Work to complete: Only lines containing "background" belong in the answer, each copied from the entries below.

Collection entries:

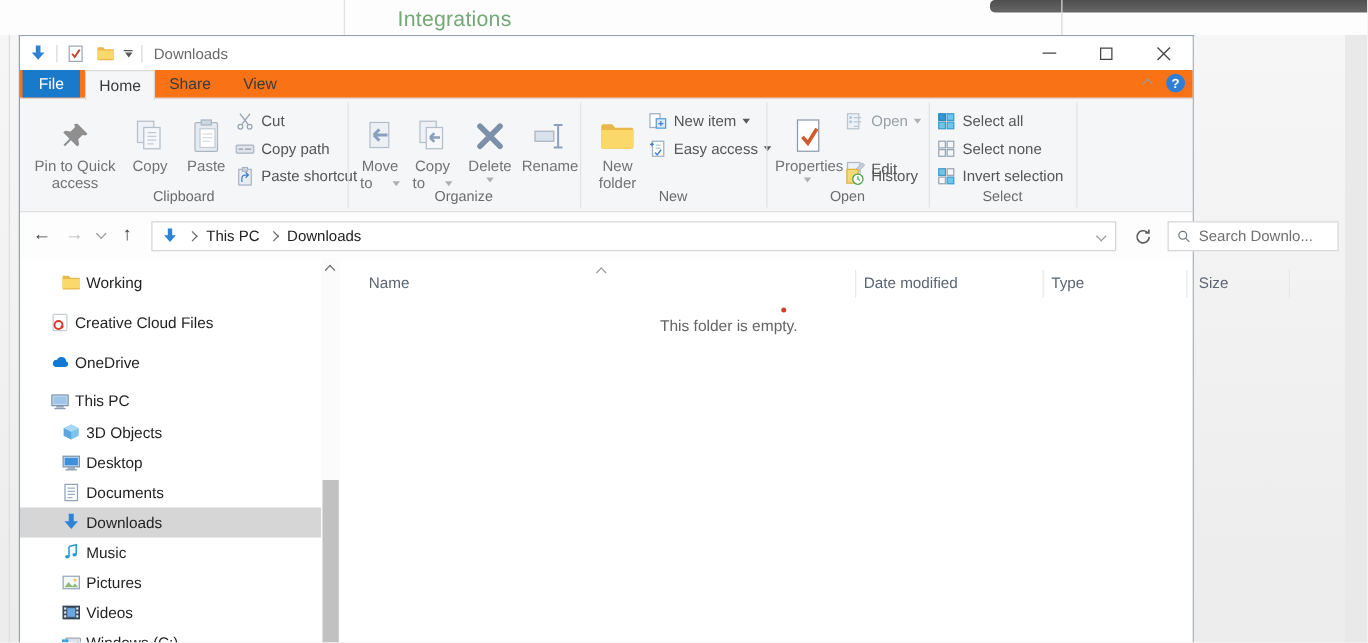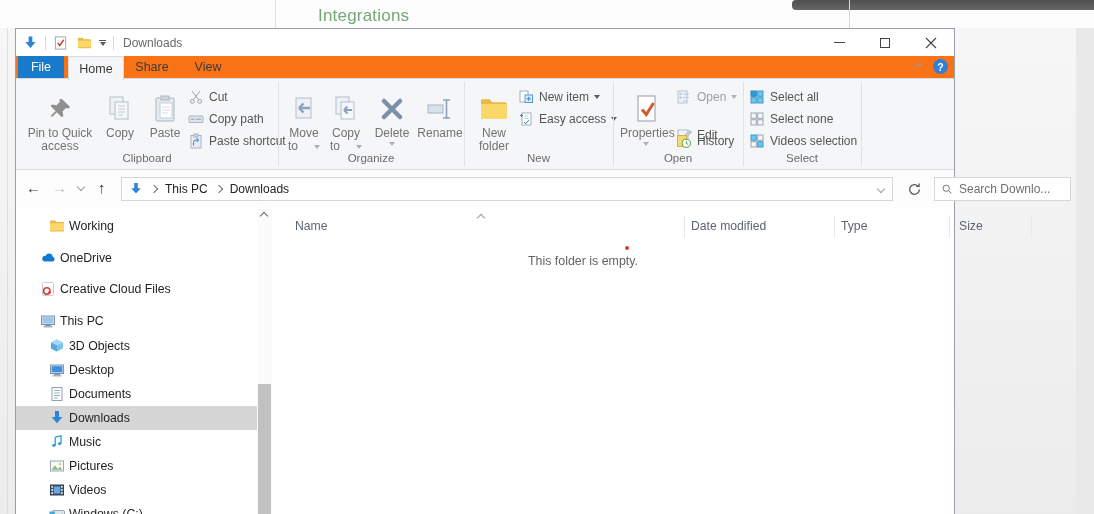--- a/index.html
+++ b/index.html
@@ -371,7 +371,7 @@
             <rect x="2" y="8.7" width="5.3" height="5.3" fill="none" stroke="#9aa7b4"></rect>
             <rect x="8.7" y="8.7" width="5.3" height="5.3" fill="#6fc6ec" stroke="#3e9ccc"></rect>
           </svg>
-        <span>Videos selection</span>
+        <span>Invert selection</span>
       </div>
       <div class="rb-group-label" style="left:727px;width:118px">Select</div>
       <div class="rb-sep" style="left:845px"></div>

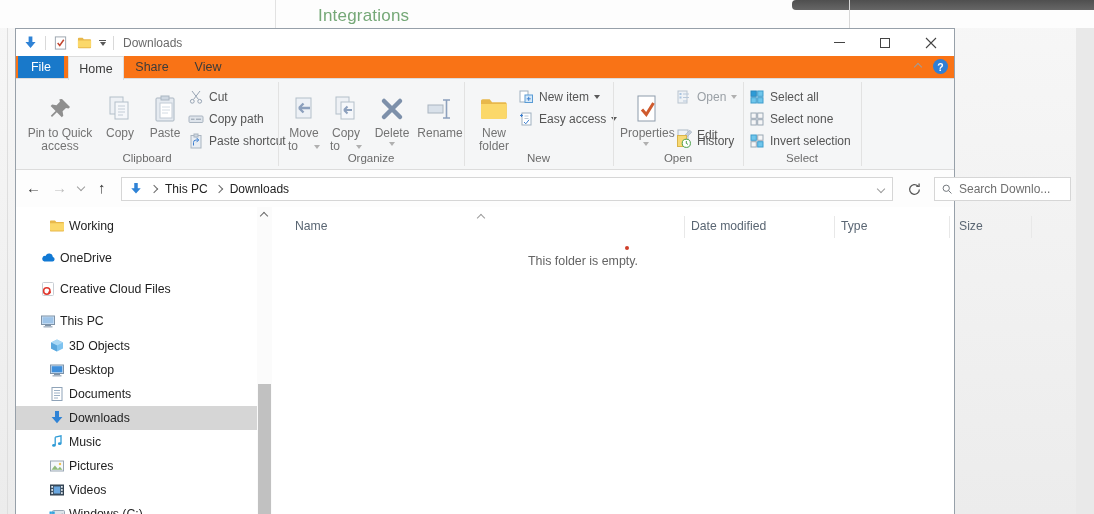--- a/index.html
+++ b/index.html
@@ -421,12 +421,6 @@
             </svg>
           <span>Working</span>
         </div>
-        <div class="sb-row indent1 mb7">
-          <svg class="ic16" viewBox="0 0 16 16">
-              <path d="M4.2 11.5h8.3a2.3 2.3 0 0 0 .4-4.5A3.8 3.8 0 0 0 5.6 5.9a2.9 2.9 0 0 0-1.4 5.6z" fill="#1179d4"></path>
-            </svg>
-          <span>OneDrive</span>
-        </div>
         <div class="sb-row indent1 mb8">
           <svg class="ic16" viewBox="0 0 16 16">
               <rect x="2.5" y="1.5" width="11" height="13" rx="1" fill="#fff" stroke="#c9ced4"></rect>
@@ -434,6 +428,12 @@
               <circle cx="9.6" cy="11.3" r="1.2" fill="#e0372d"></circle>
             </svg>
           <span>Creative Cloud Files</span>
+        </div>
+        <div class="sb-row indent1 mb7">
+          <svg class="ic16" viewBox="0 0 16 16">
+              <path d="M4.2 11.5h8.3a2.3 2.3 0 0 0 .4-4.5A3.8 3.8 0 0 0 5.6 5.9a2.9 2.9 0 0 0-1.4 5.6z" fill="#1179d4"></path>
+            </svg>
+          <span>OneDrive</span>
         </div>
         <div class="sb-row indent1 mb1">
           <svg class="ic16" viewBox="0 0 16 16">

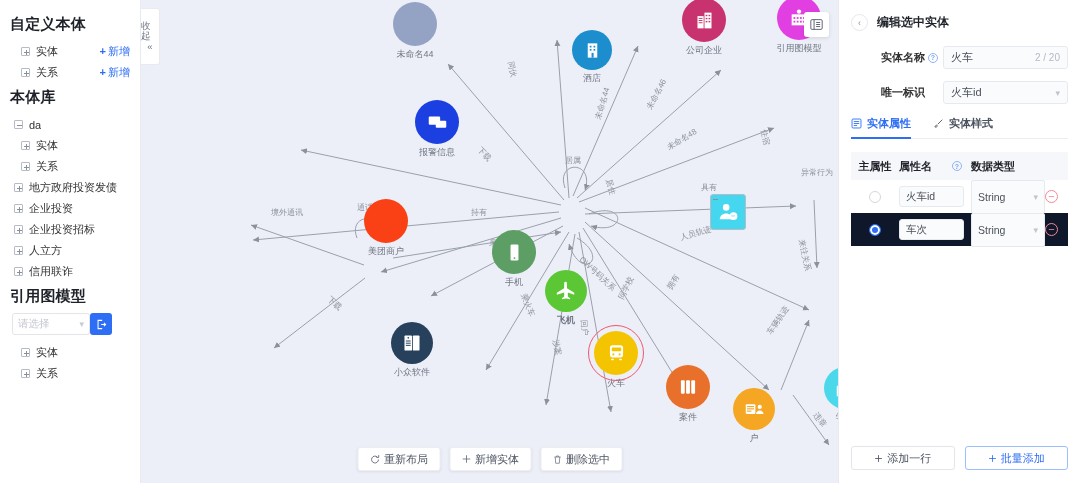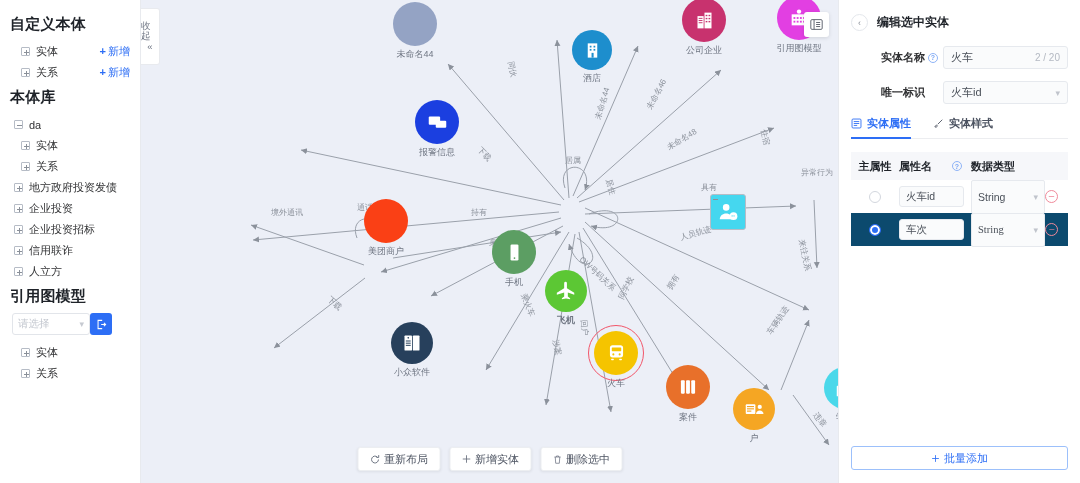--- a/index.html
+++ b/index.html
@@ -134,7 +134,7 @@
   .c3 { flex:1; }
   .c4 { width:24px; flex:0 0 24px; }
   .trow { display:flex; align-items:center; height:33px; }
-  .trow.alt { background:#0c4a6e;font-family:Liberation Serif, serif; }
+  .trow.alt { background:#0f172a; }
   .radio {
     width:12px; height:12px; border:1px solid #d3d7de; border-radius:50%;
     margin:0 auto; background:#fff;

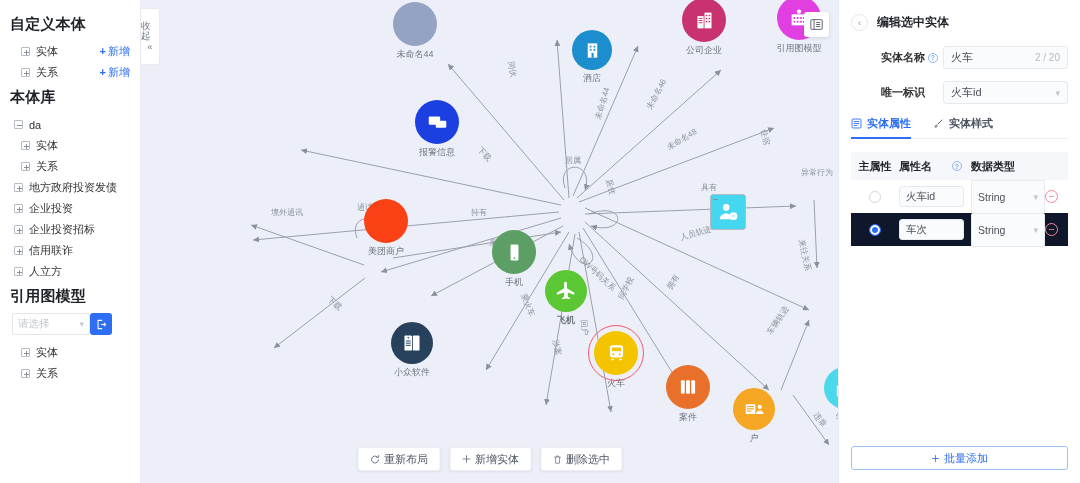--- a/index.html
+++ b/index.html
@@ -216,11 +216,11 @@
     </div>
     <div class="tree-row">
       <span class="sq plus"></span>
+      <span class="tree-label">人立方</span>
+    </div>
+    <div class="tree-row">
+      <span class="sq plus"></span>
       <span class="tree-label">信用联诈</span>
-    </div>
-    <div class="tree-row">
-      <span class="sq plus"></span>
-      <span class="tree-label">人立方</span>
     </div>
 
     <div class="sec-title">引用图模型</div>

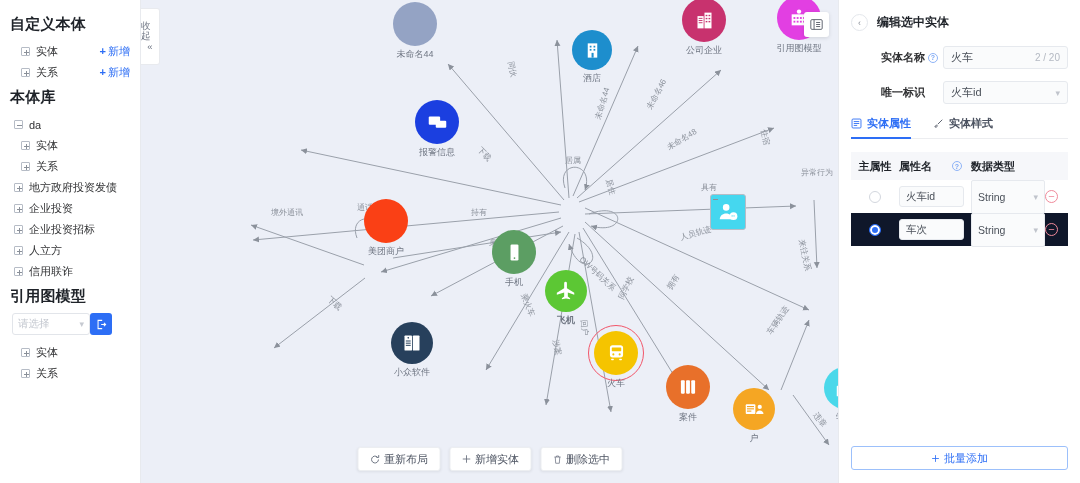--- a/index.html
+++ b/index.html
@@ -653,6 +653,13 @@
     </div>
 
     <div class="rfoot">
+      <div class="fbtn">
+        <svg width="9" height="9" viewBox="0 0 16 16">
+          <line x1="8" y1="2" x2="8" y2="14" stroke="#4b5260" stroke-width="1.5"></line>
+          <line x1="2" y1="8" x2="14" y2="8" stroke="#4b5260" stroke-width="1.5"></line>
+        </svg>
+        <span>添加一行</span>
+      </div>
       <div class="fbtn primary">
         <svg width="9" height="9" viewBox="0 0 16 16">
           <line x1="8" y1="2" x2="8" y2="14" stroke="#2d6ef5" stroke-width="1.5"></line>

Output for this task:
-  .trow.alt { background:#0c4a6e;font-family:Liberation Serif, serif; }
+  .trow.alt { background:#0f172a; }
     margin:0 auto; background:#fff;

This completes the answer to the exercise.